INFORMATION PROVIDED START

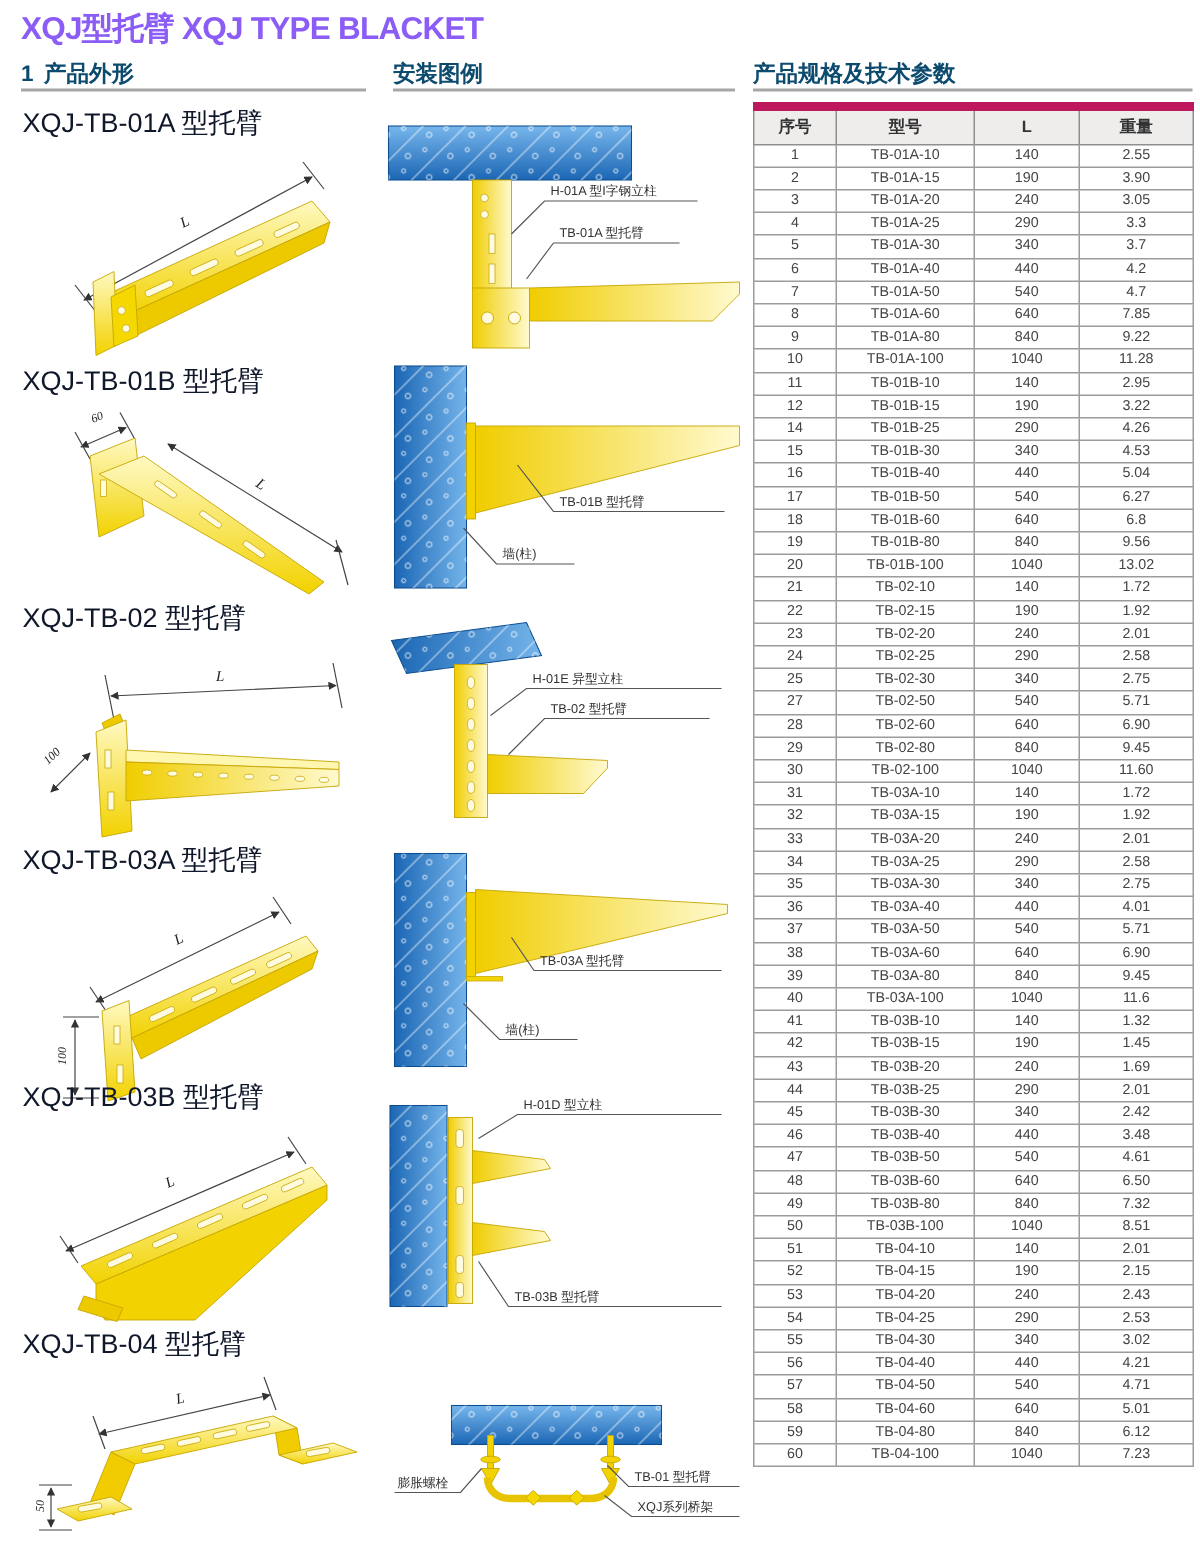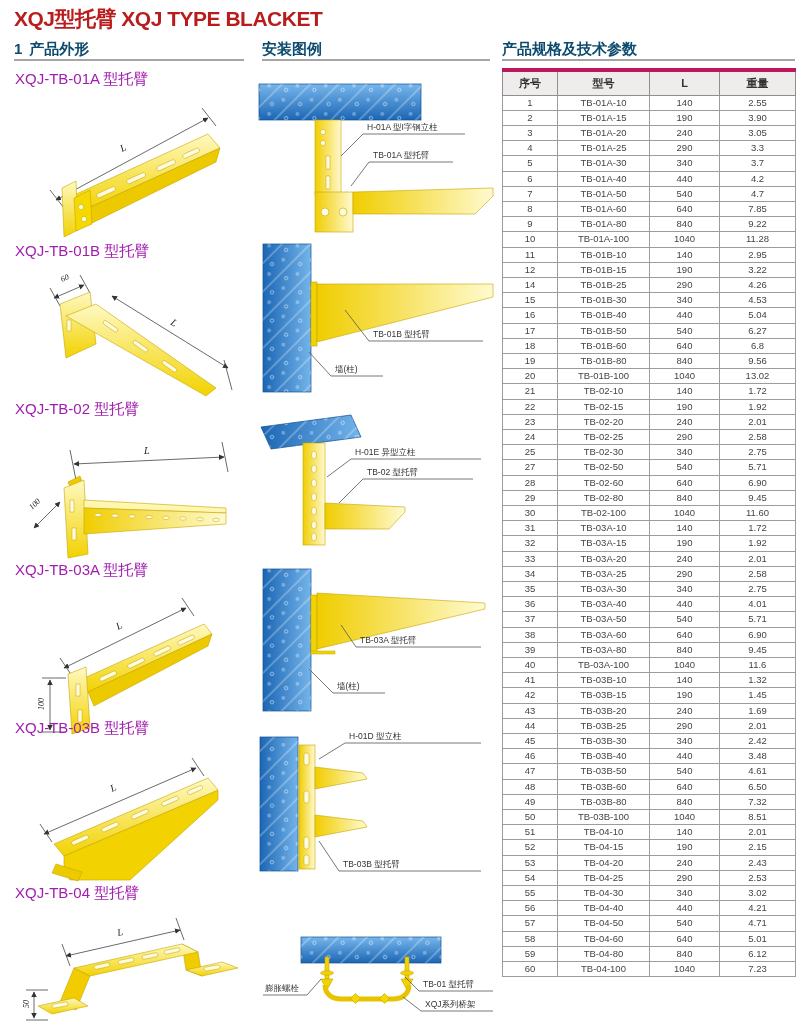--- a/index.html
+++ b/index.html
@@ -1,31 +1,31 @@
 <!DOCTYPE html>
 <html><head>
 <meta charset="utf-8">
 <style>
   *{margin:0;padding:0;box-sizing:border-box}
   html,body{background:#fff}
   body{font-family:"Liberation Sans",sans-serif}
   .page{position:relative;width:800px;height:1030px;background:#fff;overflow:hidden}
-  .title{position:absolute;left:14px;top:5px;font-size:21px;font-weight:bold;color:#b91c1c;letter-spacing:-.5px;white-space:nowrap}
+  .title{position:absolute;left:14px;top:5px;font-size:21px;font-weight:bold;color:#8b5cf6;letter-spacing:-.5px;white-space:nowrap}
   .h2{position:absolute;top:40px;font-size:15px;font-weight:bold;color:#0c4a6e;white-space:nowrap}
   .h2 .no{margin-right:7px}
   .rule{position:absolute;top:59px;height:2px;background:#a6a6a6}
-  .plabel{position:absolute;font-size:15px;color:#a21caf;white-space:nowrap}
+  .plabel{position:absolute;font-size:18px;color:#0f172a;white-space:nowrap}
   .diagram{position:absolute;overflow:visible}
   .dim{font-size:10px;font-style:italic;fill:#222;font-family:"Liberation Serif",serif}
   .dimS{font-size:8px;font-style:italic;fill:#222;font-family:"Liberation Serif",serif}
   .co{font-size:8.5px;fill:#333}
   .lead{stroke:#555;stroke-width:.8;fill:none}
   .dln{stroke:#444;stroke-width:.8;fill:none}
   .edge{stroke:#c6a600;stroke-width:.6}
-  table.spec{position:absolute;left:502px;top:68px;width:293px;border-collapse:collapse;table-layout:fixed;border-top:4px solid #be185d}
+  table.spec{position:absolute;left:502px;top:68px;width:293px;border-collapse:collapse;table-layout:fixed;border-top:6px solid #be185d}
   .spec th{background:#efedec;font-size:11px;font-weight:bold;color:#333;height:25px;border:1px solid #8f8f8f}
   .spec td{font-size:9.5px;color:#444;text-align:center;height:14.2px;line-height:14.2px;border:1px solid #9c9c9c;padding:0;white-space:nowrap}
   .spec col.c1{width:55px}.spec col.c2{width:92px}.spec col.c3{width:70px}.spec col.c4{width:76px}
 </style>
 </head>
 <body>
 
 <div class="page">
 
   <svg width="0" height="0" style="position:absolute" aria-hidden="true">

INFORMATION PROVIDED END

TASK INSTRUCTIONS ▸
Where the word "letter" occurs in a line of the records, copy that line.

RESULT ▸
-  .title{position:absolute;left:14px;top:5px;font-size:21px;font-weight:bold;color:#b91c1c;letter-spacing:-.5px;white-space:nowrap}
+  .title{position:absolute;left:14px;top:5px;font-size:21px;font-weight:bold;color:#8b5cf6;letter-spacing:-.5px;white-space:nowrap}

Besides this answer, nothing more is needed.